Philip Oltermann - The Guardian, Londres – Presseurope
Muitos países, incluindo o Reino Unido, admiram os alemães por serem "laboriosos", mas essas qualidades pertencem a um passado distante, aponta um colunista do diário The Guardian.
Primeiro, a boa notícia: os britânicos podem estar finalmente a ultrapassar o trauma da guerra. Uma sondagem do YouGov, publicada na semana passada, sugere que a apreciação britânica sobre a Alemanha é cada vez menos associada a homens sinistros com botas da tropa. O Reino Unido pode continuar extremamente cética em relação à União Europeia e ao papel da Alemanha na mesma, mas os britânicos fazem uma análise muito ponderada sobre a forma como os alemães governam o seu país – políticos, bancos, escolas e hospitais são todos mais positivamente classificados do que os seus equivalentes britânicos. Na verdade, a Alemanha é o segundo país mais admirado na Grã-Bretanha, à frente dos EUA e apenas atrás da Suécia.
O melhor adjetivo associado pelos britânicos à Alemanha é agora "laboriosa": irónico, pois o acelerado ritmo de trabalho costumava ser a razão pela qual as pessoas não gostavam do país. Em 1906, o sociólogo Max Scheler explicava a antipatia internacional pelos seus compatriotas devido ao seu "prazer no trabalho em si – sem objetivo, sem razão, sem finalidade". Na mesma época, o seu colega Max Weber cunhava a expressão "ética protestante do trabalho", para realçar a aura quase religiosa em torno do trabalho, na sua terra natal. A Alemanha parece agora encarnar esse ideal mais do que nunca: a partir de domingo, os seus dois mais altos cargos são ocupados por pessoas de origem protestante – Angela Merkel é a filha de um pastor luterano e o novo Presidente, Joachim Gauck, foi ele próprio pastor protestante.

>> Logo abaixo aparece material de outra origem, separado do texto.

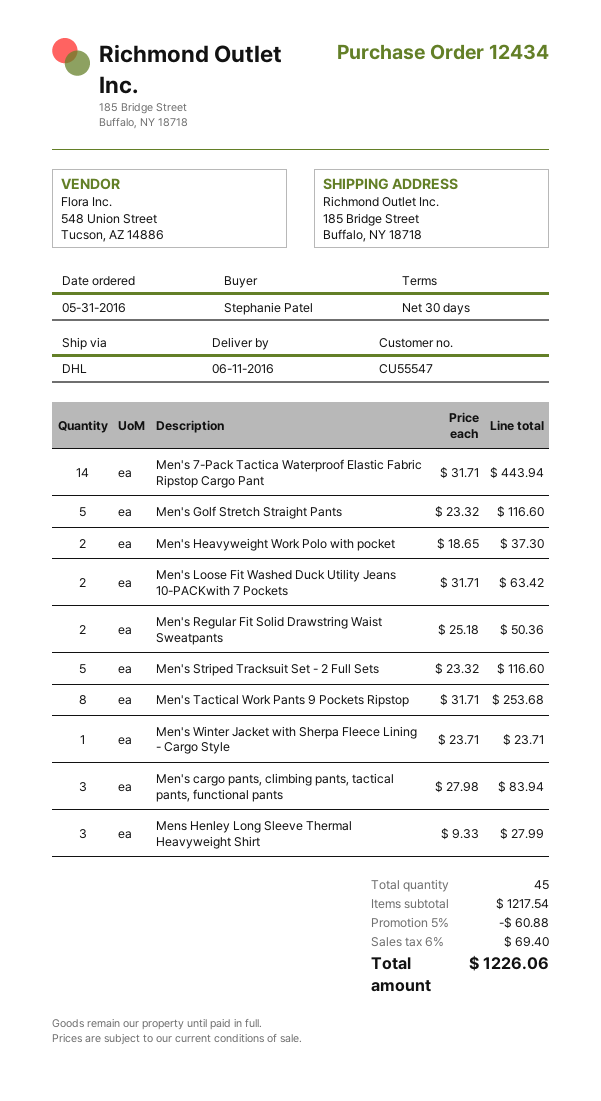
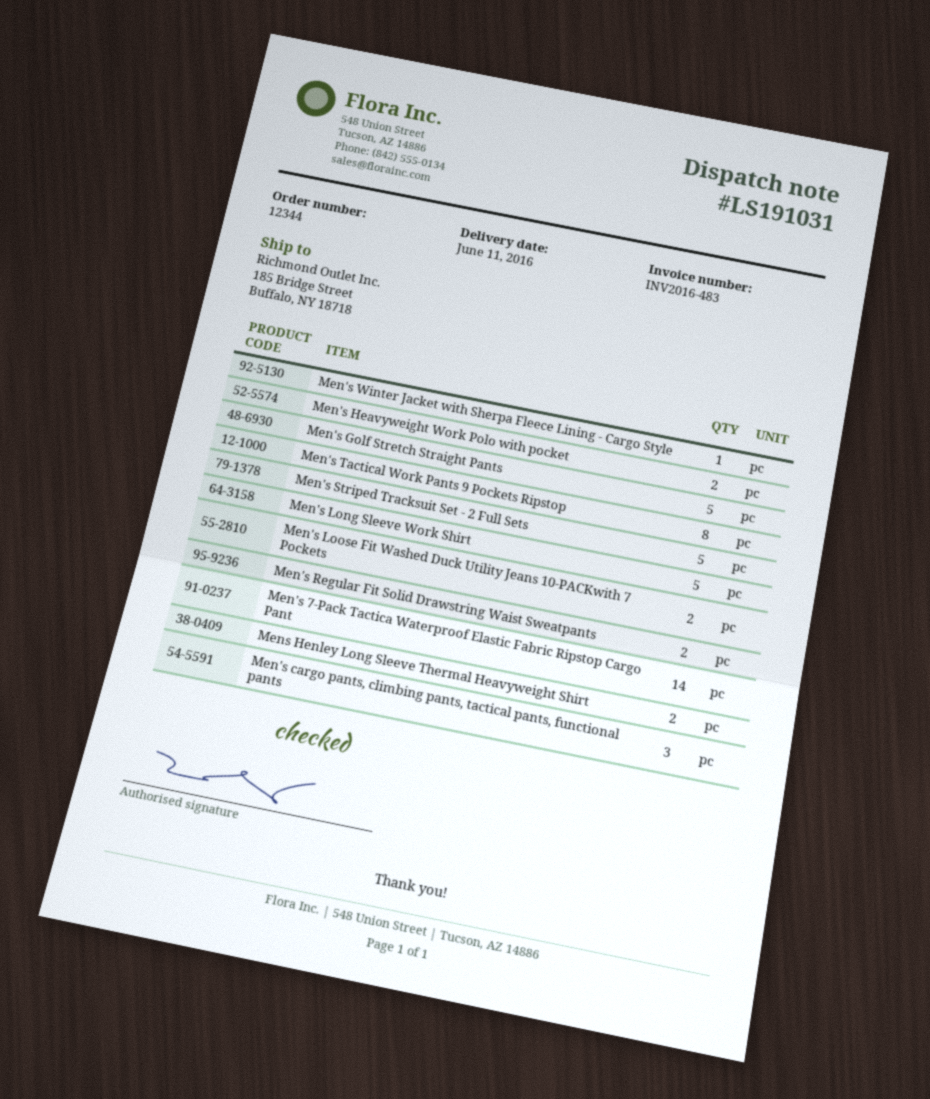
order number: 12434 -> 12344
Mens Henley Long Sleeve Thermal Heavyweight Shirt: 3 -> 2
Men's Long Sleeve Work Shirt: none -> 5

Agora, a má notícia: depois de abandonar uma visão da Alemanha que já perdeu validade há mais de 50 anos, a Grã-Bretanha parece ter abraçado um estereótipo ainda mais antigo. A verdade é que os alemães não trabalham mais do que os britânicos. Se alguma coisa se pode dizer é que estão a trabalhar cada vez menos.

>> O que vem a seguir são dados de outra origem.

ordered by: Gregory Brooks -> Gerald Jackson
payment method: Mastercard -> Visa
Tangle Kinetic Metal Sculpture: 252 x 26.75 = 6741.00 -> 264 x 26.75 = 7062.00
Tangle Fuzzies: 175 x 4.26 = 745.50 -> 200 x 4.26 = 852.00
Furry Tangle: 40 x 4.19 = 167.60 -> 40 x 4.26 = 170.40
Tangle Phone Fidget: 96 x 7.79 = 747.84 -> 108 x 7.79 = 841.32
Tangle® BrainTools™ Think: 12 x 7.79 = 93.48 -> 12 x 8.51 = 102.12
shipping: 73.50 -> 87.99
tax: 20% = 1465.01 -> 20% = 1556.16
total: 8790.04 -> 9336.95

Num relatório da UE de 2010, sobre férias, a Alemanha aparece no topo da lista, com 40 dias por ano – em comparação com os 33 dias dos "preguiçosos" da Grécia. Numa era de padrões de trabalho flexíveis e de telemóveis sempre ativos, é manifestamente difícil definir horas exatas de trabalho; mas nenhuma pesquisa recente coloca a Alemanha à frente da Grã-Bretanha, onde os empregados de escritório trabalham 43,6 horas por semana, quando a média da UE é de 40,3.
Debate nacional sobre esgotamento
Passou despercebido na comunicação social britânica, mas a Alemanha promoveu recentemente um debate nacional sobre a Síndrome de Esgotamento Profissional, ou seja, a exaustão relacionada com o trabalho. Nos últimos seis anos, dirigentes políticos, chefes e treinadores de futebol abandonaram os cargos devido ao stress. Na sua conferência anual, realizada no mês passado, até os bispos católicos alemães reclamaram de fadiga laboral – está-se mesmo a ver o que Weber teria feito com isto…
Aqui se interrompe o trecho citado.